It is necessary to have a reasonable data volume estimate to help size the server architecture. Architectures may well vary with the size of each indexed content item. Indexing web pages of a few kilobytes and a DMS server (Document Management System) with heavy PDFs is quite different.
For recommendation purpose, the following points can be considered:
- For 100,000 web pages, an average 10-GB back-end space is necessary to store the crawled pages and to generate the indexes.

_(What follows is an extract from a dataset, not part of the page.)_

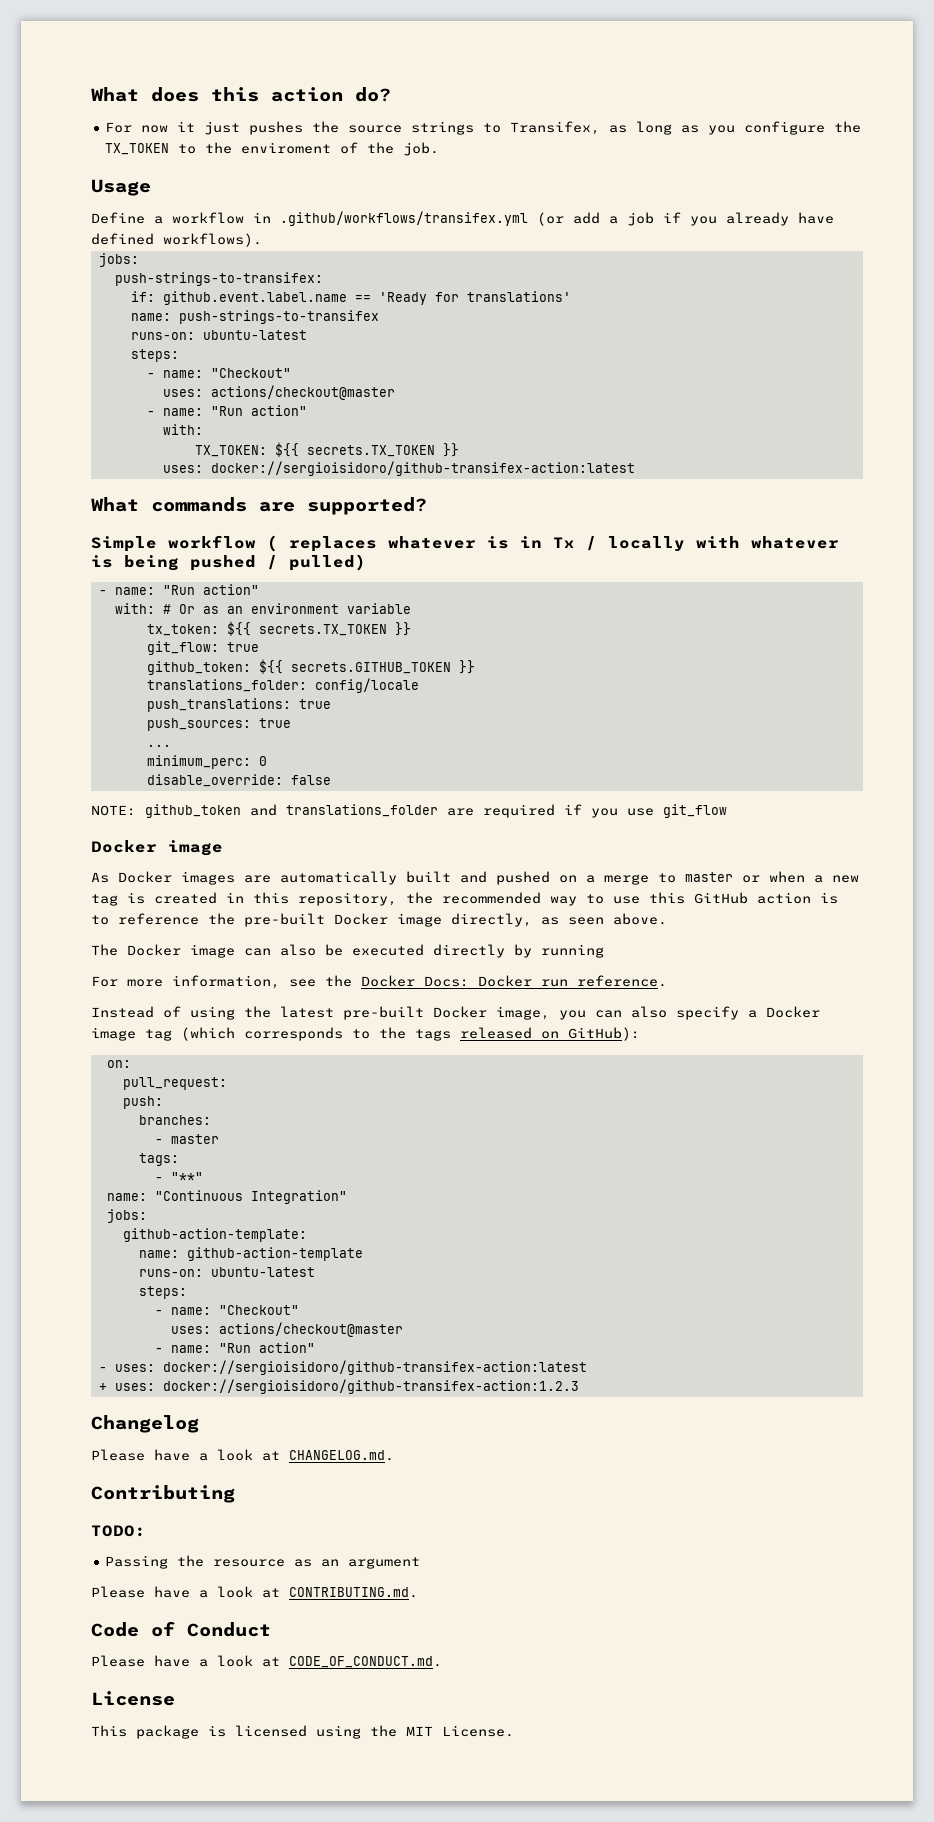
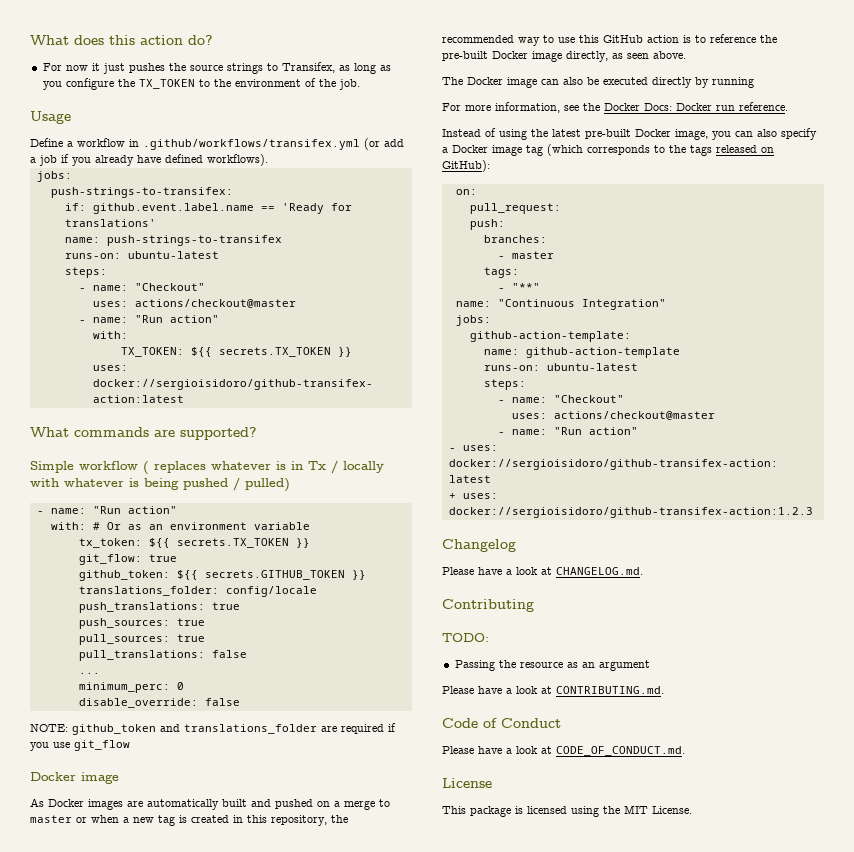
[241,142,332,154] enviroment -> [234,79,301,87] environment
(291, 723) none -> [78,634,205,645] [78,650,247,661] // pull_sources: true // pull_translations: false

And 1 GB is necessary at the front-end level to store the generated indexes and the snippets.
- For 100,000 structured items (of eCommerce catalog entry or database item type), an average 5 GB back-end space is used for indexing, and 500 Mb for the index front-ends.
- For logs, an average 1 Gb is necessary per layer of 5-million queries.
- A two-processor server of the latest generation makes it possible to index more than 1 million daily documents (according to the type and complexity of the applied processes).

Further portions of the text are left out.